Arrow-right Camera
The Spokesman-Review Newspaper
Spokane, Washington  Est. May 19, 1883

Braves’ Jockstrap Tradition May Get Checked

Hockey players clad in jockstraps swarmed a north Spokane ice cream parlor this week, celebrating an annual team tradition that some people would like to see put on ice.

On Tuesday evening, at least six new members of the Spokane Braves walked into the Dairy Queen on West Francis toting hockey sticks.

The rookies wore T-shirts and helmets, but relied on the jockstraps to cover the rest. A dozen veteran Braves players, all fully clothed, accompanied them.

“We don’t allow hazing at all,” insisted Tom Henricksen, the team’s president. “But this is just one of those traditions that fell through the cracks.”

That doesn’t sit well with Steve Pottratz, who built the Dairy Queen nine years ago. He’s tired of being mooned by the teenagers every year, and said customers are complaining.

One man in the shop Tuesday evening had two young children with him when the Braves blew in. He called police and threatened to report Pottratz’s parlor to the Health District and Better Business Bureau.

“It’s indecent exposure and it isn’t funny anymore,” Pottratz said. “They don’t care about the effect their need to flash themselves has on my customers. It’s a family place. This has to stop.”

Theresa Castillo, a Dairy Queen supervisor who was working Tuesday, said the players were loud and cursed at employees who asked them to leave. Several of the scantily clad teenagers sang songs over the microphone at the counter.

Castillo said she was in the back of the shop when the Braves came in, and didn’t have time to stop her employees from serving them.

By the time she came to the front counter, their Peanut Buster Parfaits already were paid for, she said.

“I saw them and was like, ‘Oh, no,”’ Castillo said. “I tried not to look at them.”

Pottratz said he’s asked Braves coaches several times to put an end to the annual tush trot. Every year, though, the buns are back.

“The police won’t arrest them and the coaches think it’s funny, it’s just so cute,” Pottratz said. “I don’t know what else to do.”

Police said Friday the players could be arrested for disorderly conduct, a misdemeanor.
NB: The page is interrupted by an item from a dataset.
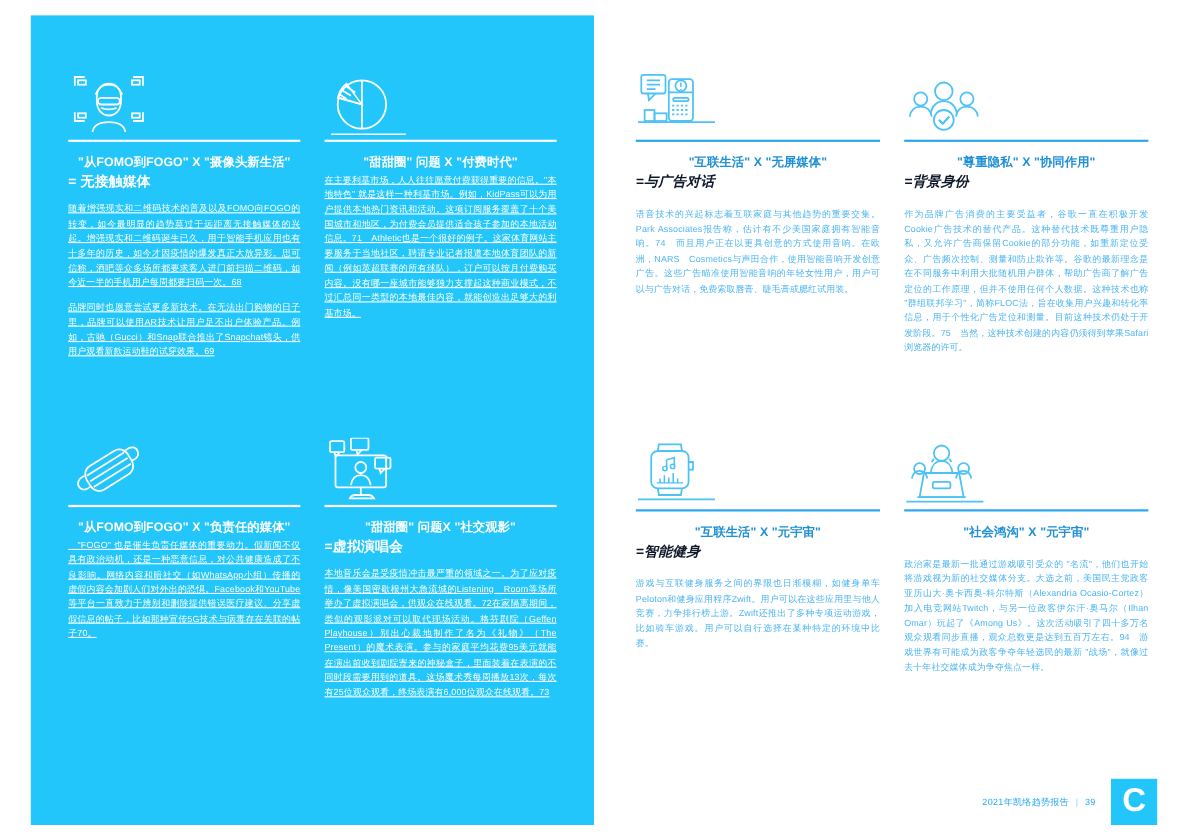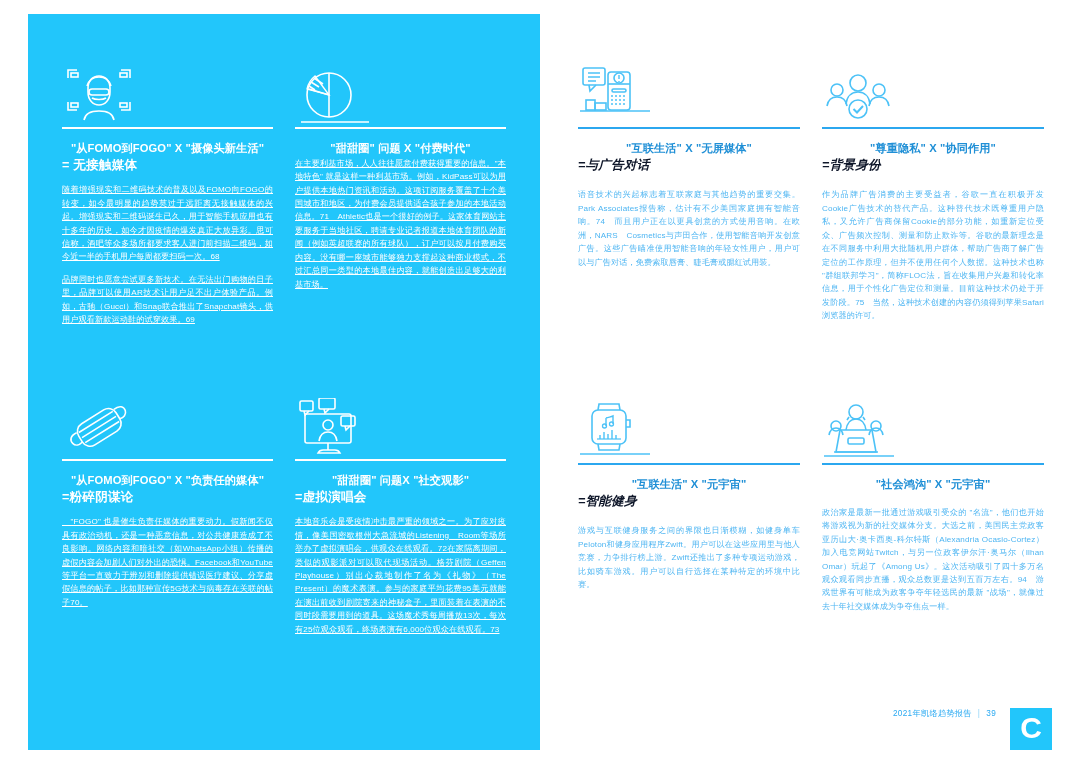"=粉碎阴谋论" div.equals { html: <div>=粉碎阴谋论</div> -> none }
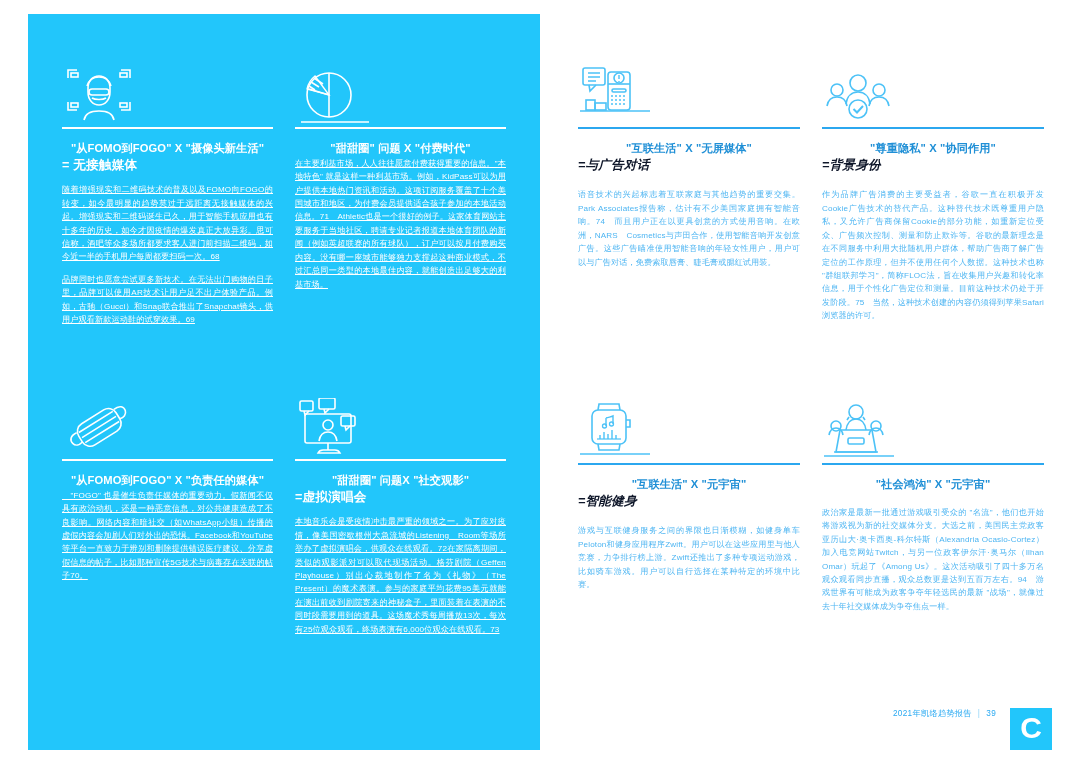"2021年凯络趋势报告 | 39" .footer { align-items: flex-start -> center }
Instead, detectives warned officials of the junior hockey team to cool it.

The players range in age from 15 to 19. Unlike the Spokane Chiefs of the Western Hockey League, Braves players aren’t paid.

Henricksen promised the players’ posteriors will be properly protected from now on.

“This is not something we’re proud of,” Henricksen said Friday, adding that new team members also are forced by veteran players to run naked through the Eagles Ice Arena on North Addison, where the Braves play.

“None of this will happen again though, I can tell you that. It’s offensive.”